[Start of section]

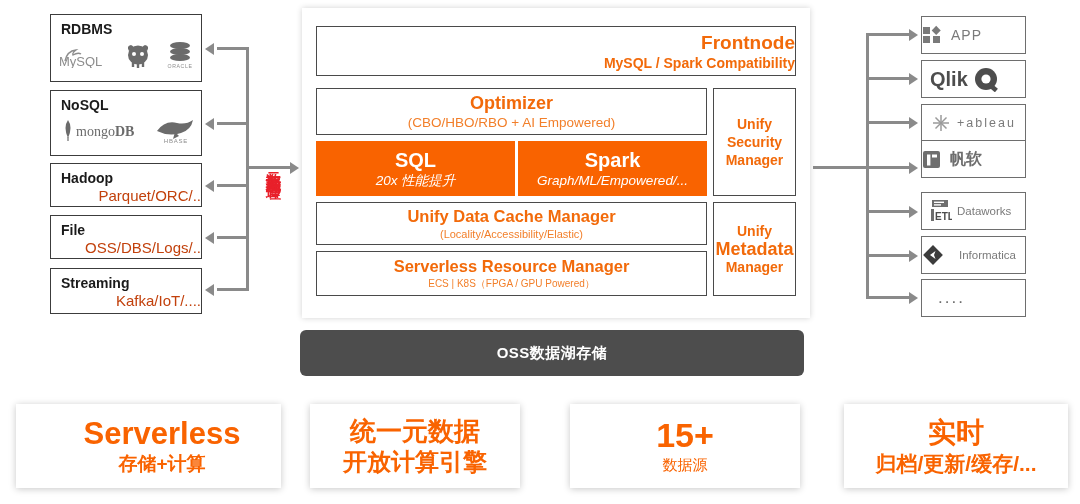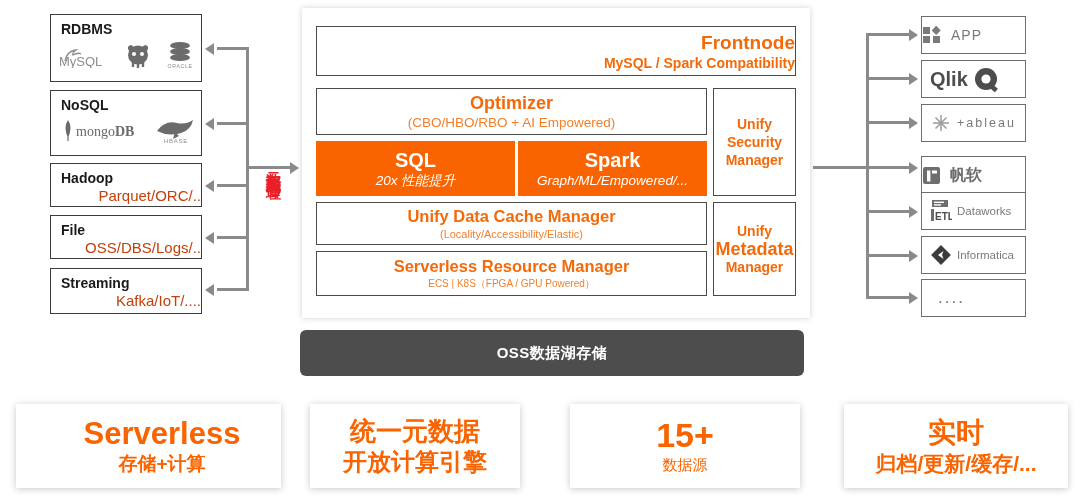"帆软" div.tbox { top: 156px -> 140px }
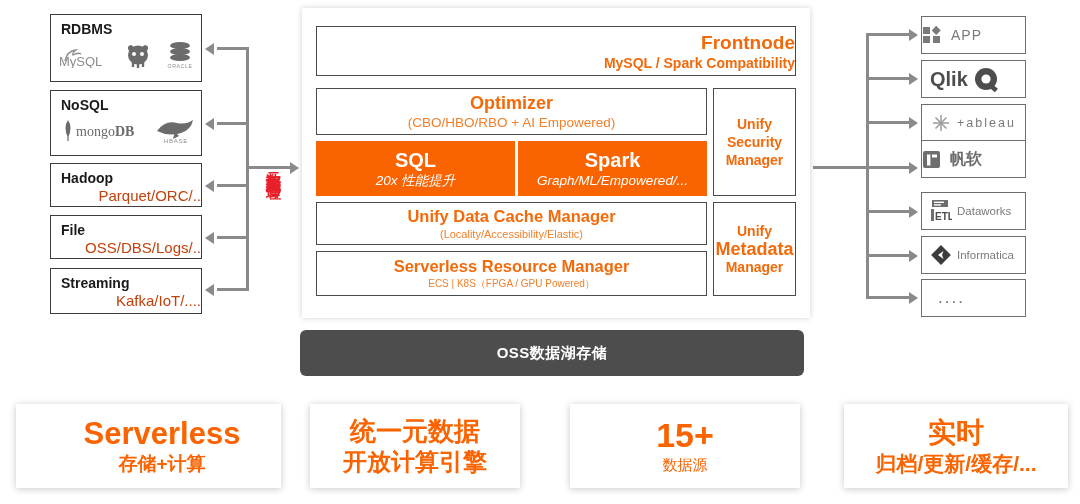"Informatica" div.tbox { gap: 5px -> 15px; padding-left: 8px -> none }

[End of section]
[Start of section]

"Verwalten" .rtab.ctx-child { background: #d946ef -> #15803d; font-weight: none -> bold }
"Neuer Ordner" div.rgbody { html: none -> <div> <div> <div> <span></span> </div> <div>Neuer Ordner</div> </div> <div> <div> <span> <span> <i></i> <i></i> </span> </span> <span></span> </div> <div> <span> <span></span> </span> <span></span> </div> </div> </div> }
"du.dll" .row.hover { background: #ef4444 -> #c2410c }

[End of section]

[EXERCISE]: Pictures in the material above should be skipped; print exactly the lines from the one with "top: 156px ->" through the one with "gap: 5px ->".

[ANSWER SPACE]:
"帆软" div.tbox { top: 156px -> 140px }
"Informatica" div.tbox { gap: 5px -> 15px; padding-left: 8px -> none }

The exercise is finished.